IF 20.2 1区材料科学 Q1 CHEMISTRY, PHYSICAL

Energy Storage Materials

Pub Date : 2026-01-19 DOI: 10.1016/j.ensm.2026.104914

Xinyu Luo , Haoyu Wang , Mingjun Cen , Tiantian Fang , Shuya Zhang , Rui Yan , Wenchao Peng , Yang Li , Qicheng Zhang , Xiaobin Fan

Rechargeable aqueous zinc-manganese batteries (AZMBs) have received widespread attention as next-generation large-scale energy storage devices. However, there is still some controversy regarding the energy storage mechanism of the cathode materials. The deposition of manganese ions on the cathode is facilitated by the byproduct zinc hydroxide sulfate (ZHS), and both this process and the ion intercalation mechanism contribute substantially to the capacity.
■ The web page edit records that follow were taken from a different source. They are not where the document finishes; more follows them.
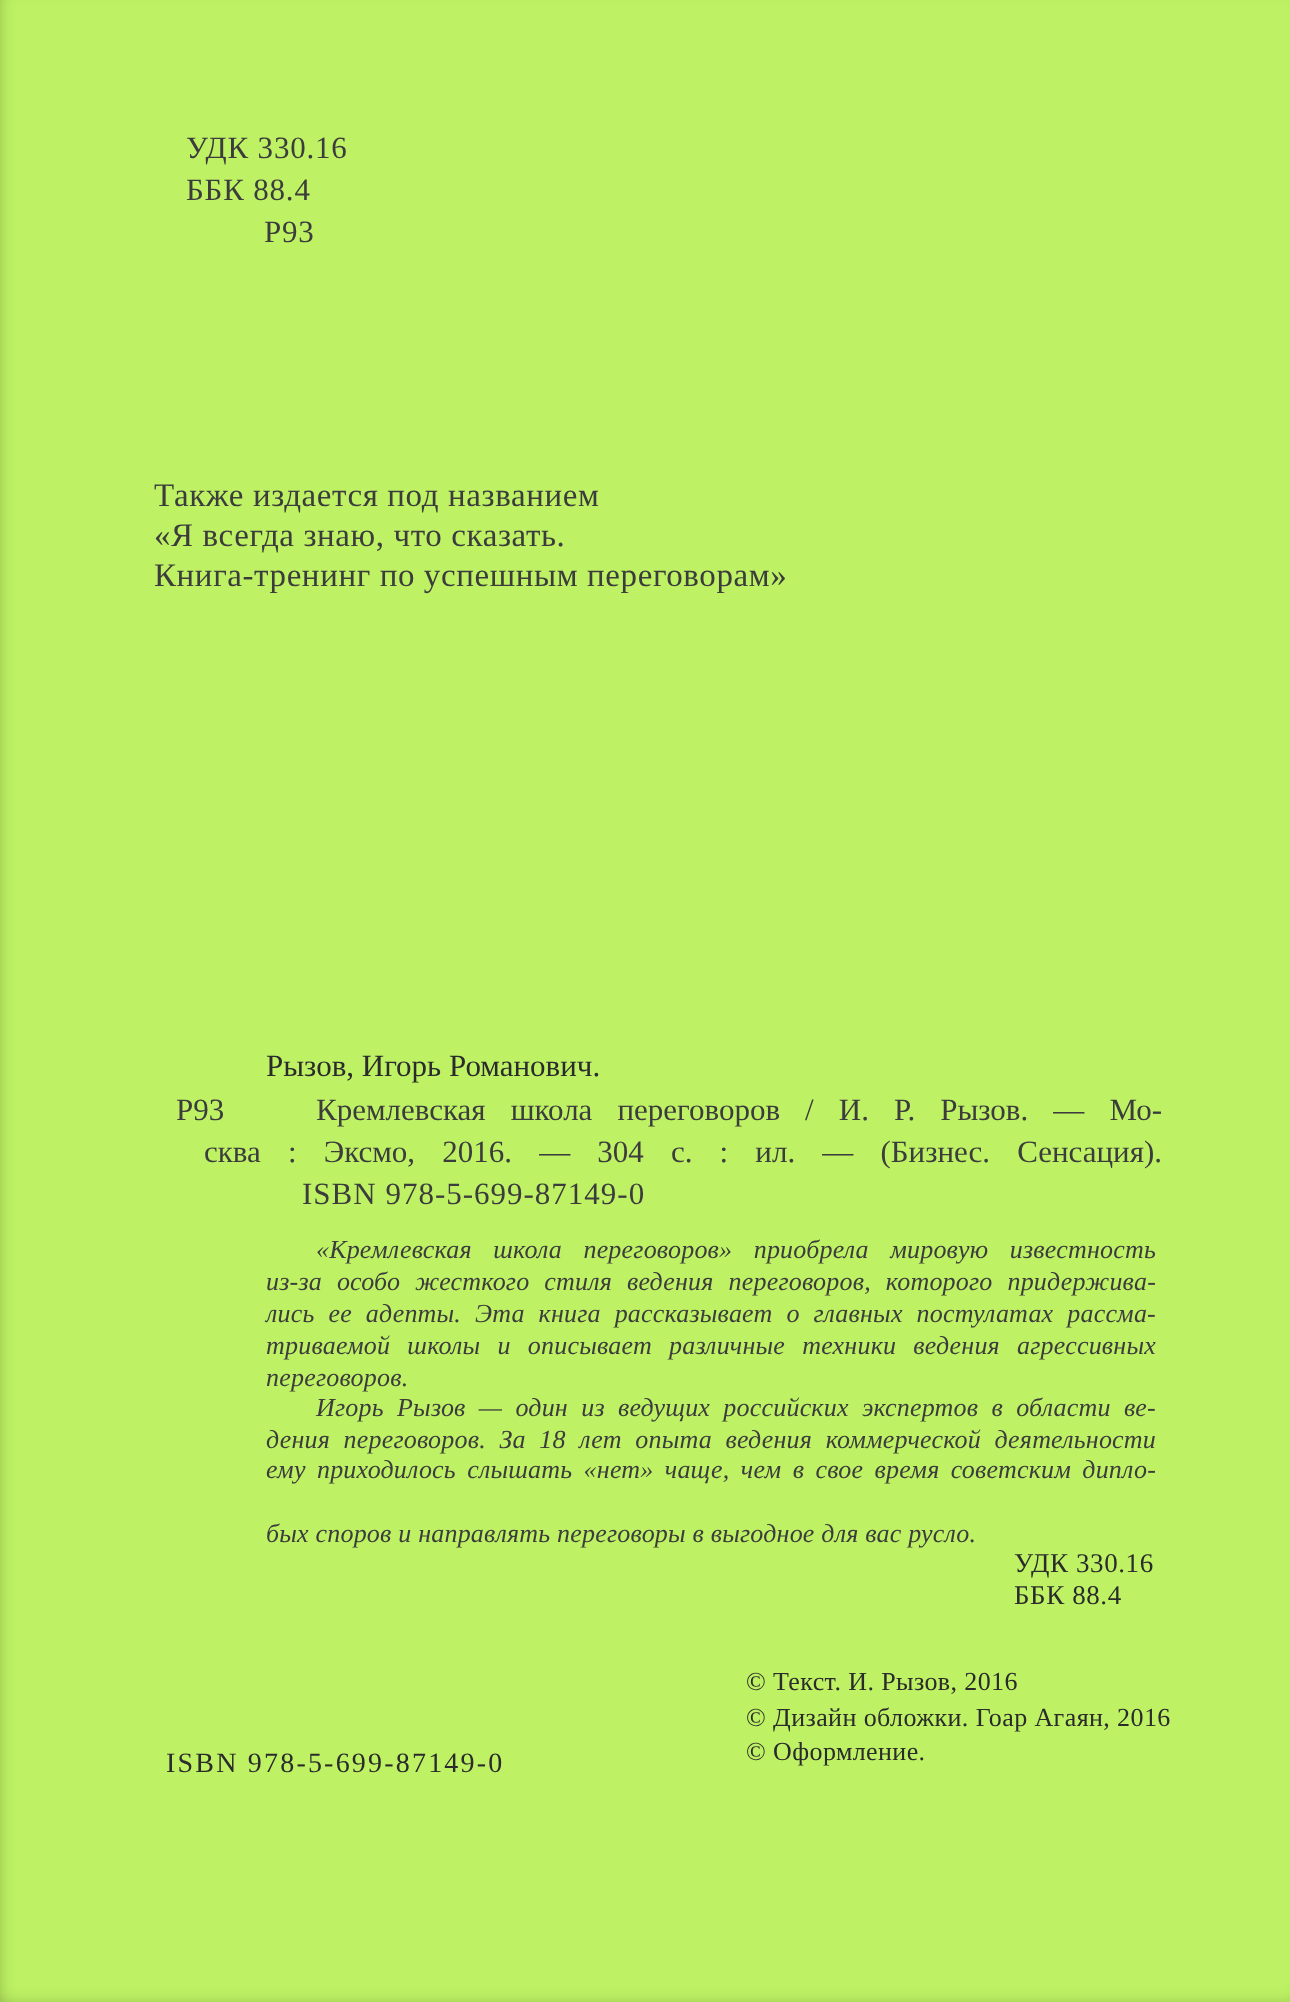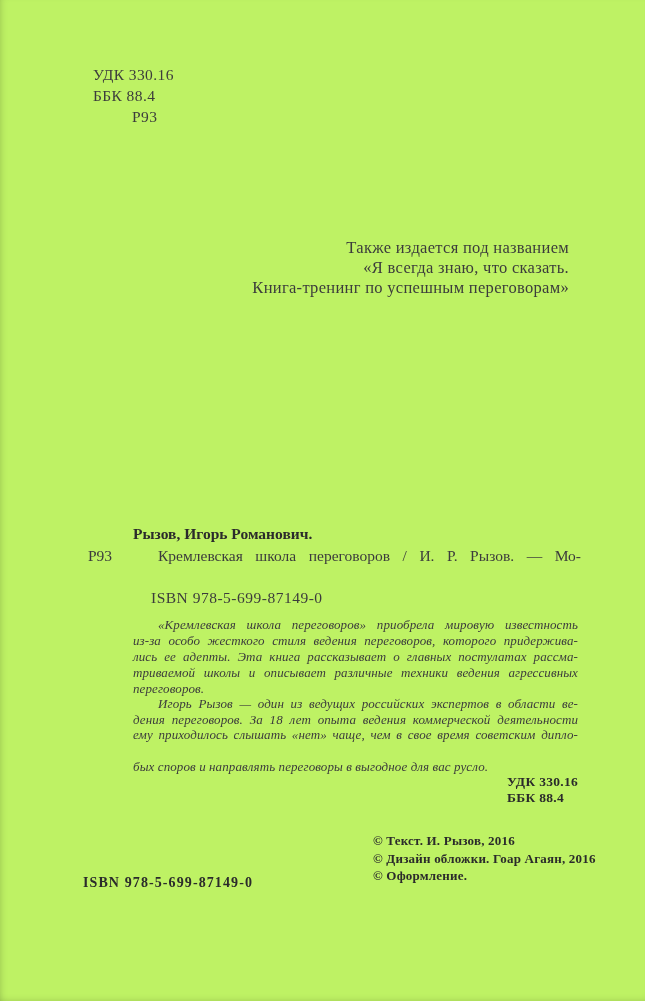--- a/index.html
+++ b/index.html
@@ -24,7 +24,7 @@
   .top-codes .sign{padding-left:39px;}
 
   
-  .also{left:77px;top:238px;width:492px;text-align:right;
+  .also{left:77px;top:238px;width:492px;text-align:left;
         font-size:16.5px;line-height:20px;letter-spacing:.3px;}
 
   

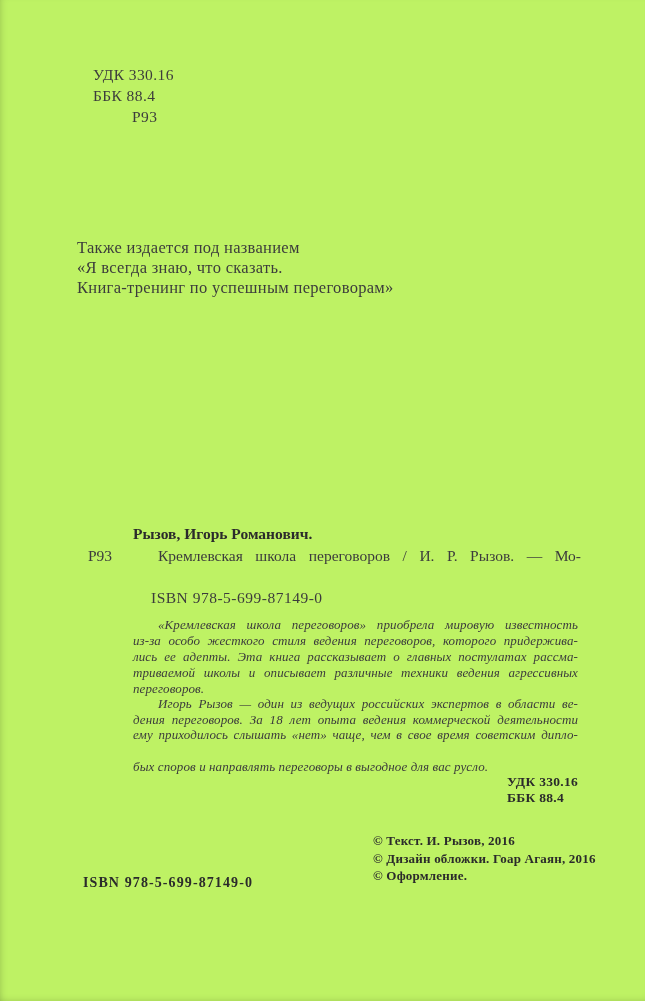--- a/index.html
+++ b/index.html
@@ -17,7 +17,7 @@
   }
   .abs{position:absolute;white-space:nowrap;}
   .wrapless{white-space:normal;}
-  .b{font-weight:bold;color:#2b2b2b;}
+  .b{font-weight:normal;color:#2b2b2b;}
 
   
   .top-codes{left:93px;top:64px;font-size:15.5px;line-height:21px;letter-spacing:.4px;}

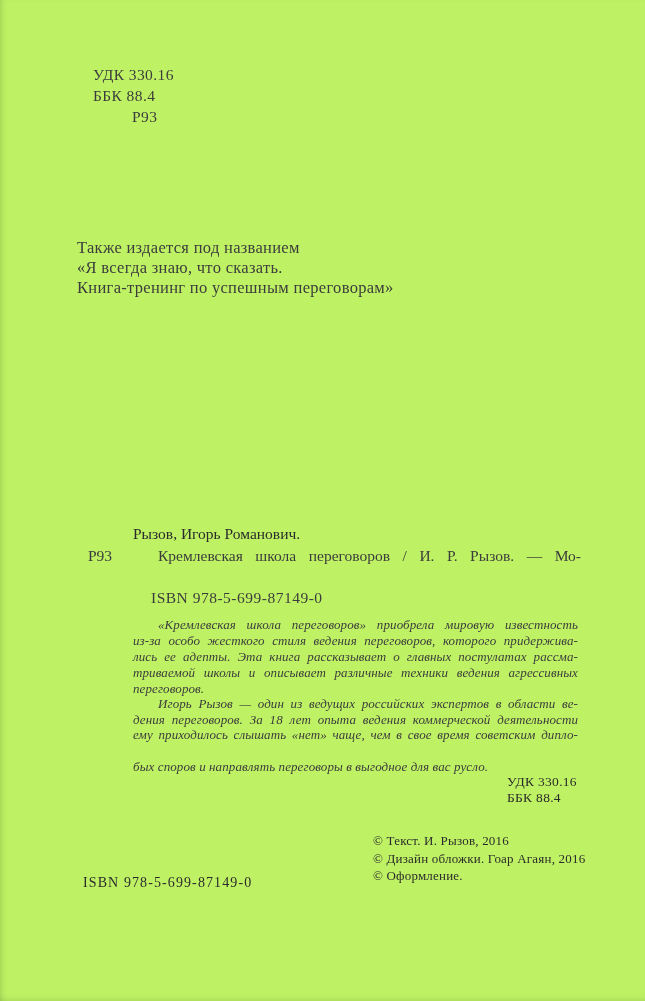--- a/index.html
+++ b/index.html
@@ -73,6 +73,7 @@
   <div class="abs card-heading b">Рызов, Игорь Романович.</div>
   <div class="abs card-sign">Р93</div>
   <div class="abs card-l1 wrapless">Кремлевская школа переговоров / И. Р. Рызов. — Мо-</div>
+  <div class="abs card-l2 wrapless">сква : Эксмо, 2016. — 304 с. : ил. — (Бизнес. Сенсация).</div>
   <div class="abs card-isbn">ISBN 978-5-699-87149-0</div>
 
   <div class="abs ann ind wrapless" style="top:617px">«Кремлевская школа переговоров» приобрела мировую известность</div>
Herein, by constructing an alkaline and manganese-free substrate to decouple mechanisms, the capacity fading issues and resolution strategies based on the ZHS-assisted manganese deposition mechanism are comprehensively investigated. An "acid-in-alkali" substrate (AlO-ZnO) was designed with the fundamental principles of using the alkali (ZnO) to assist in manganese deposition and the acid (AlO) to aid in manganese dissolution. Specifically, Brønsted acidic sites (AlO) within the alkaline substrate structure capitalize on the proton self-limiting effect to generate a localized acidic environment at the cathode, in order to inhibit and activate dead Mn for enhanced energy density and cycle life. As a result, long-term cycle stability (2000 cycles with 98% retention) and high-rate performance are achieved. This work provides a new perspective for significantly improving the cycle stability of AZMBs and upgrading the mechanism cognition.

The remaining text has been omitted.